While she grappled with the very idea that she and this Breed male, this warring man, might share any kind of connection—psychic or otherwise—Zael stepped in to fill in the blanks for the rest of the room.

“The Dreamscape is sacred territory. To share it with someone else requires a rare bond, the rarest, in fact. A bond of the soul.”

“Please,” Micah scoffed. “It’s not unusual for people to have similar dreams. Just last month, two of my teammates both had dreams they were rock stars with their own harems full of groupies. Their souls had nothing to do with that.”

“Yes, people do have similar dreams from time to time,” Zael said, sober where Micah had been dismissive. “But I’m not talking about people in general. I’m not even talking about the Breed. I’m talking about my people. Phaedra’s and mine. And what you and she described was something more than just a similar dream. You didn’t have the same dream about the white doe on separate occasions. It was identical, and you shared it at the same time. Not just once, either. The dream became reality. It brought you to the same place and the same moment in time through your connection in the Dreamscape.”

Tegan’s mouth had flattened into a troubled line while he absorbed what Zael was saying. “Are you talking about dreamwalking?”

“That’s what it sounds like to me,” Lazaro agreed. “Andreas Reichen’s Breedmate has that ability. Claire can enter someone’s dreams with them and walk around inside their unconscious mind. Is that what we’re talking about here?”

Zael slanted Phaedra a meaningful look before he replied. “Not quite the same as that, no.”

And wasn’t that an understatement?

She couldn’t keep her gaze from sliding back to Micah. He was a magnetic force, even when his mistrust and animosity pulsed off him in waves. He didn’t appear enthused to be the subject of this discussion any more than she was.

He’d be even less enthused if he understood what their shared dream seemed to indicate.

“We saw the dream through one pair of eyes,” she said, astonished to so much as think it, let alone put it into spoken words. “We experienced the dream together, Micah. As if we were one entity, the same being.”
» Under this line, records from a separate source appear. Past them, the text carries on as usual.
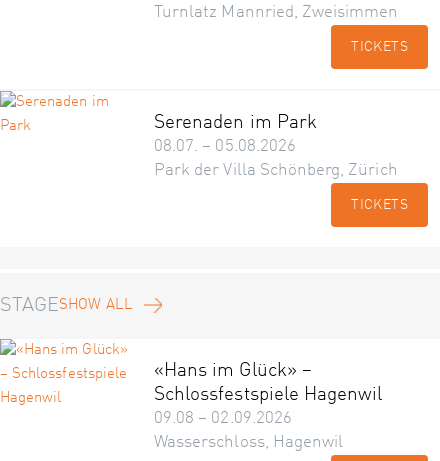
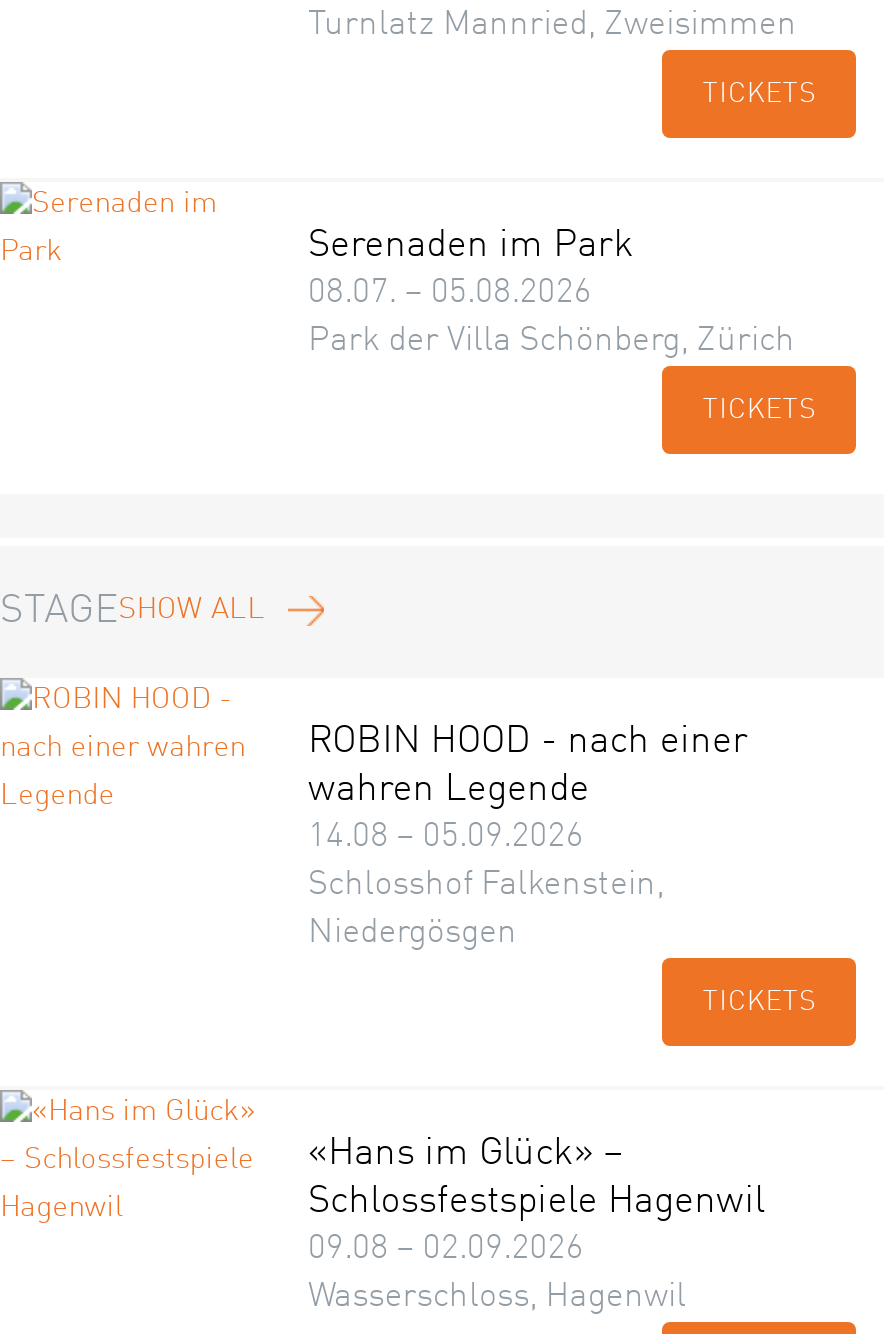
+ ROBIN HOOD - nach einer
+ wahren Legende
+ 14.08 – 05.09.2026
+ Schlosshof Falkenstein,
+ Niedergösgen
+ TICKETS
“The same soul,” Zael helpfully added. “That kind of soul bond only exists between the most destined pairs of immortals. It’s formed before birth, a destined connection. Fated mates.”

“Bonded souls? Fated mates?” Micah let out a chuckle. “No offense, Zael, but save the Atlantean love-and-light bullshit for someone else.”

Zael merely shrugged off the remark with his typical laid-back calm. Phaedra, however, rankled. The former legion guard didn’t need her to defend him, but she couldn’t stand by and listen as Micah denigrated one of the most sacrosanct bonds of an Atlantean’s life as if it was some kind of crude joke.

Even if she herself suddenly wished she didn’t believe it could be true.

“Our culture is not, as you call it, bullshit.” Her sharp tone drew his attention her way. She couldn’t read the look on his handsome face, but some of his bluster seemed to fade under her glare.

He cocked his head, studying her. “You don’t actually buy into this, do you?”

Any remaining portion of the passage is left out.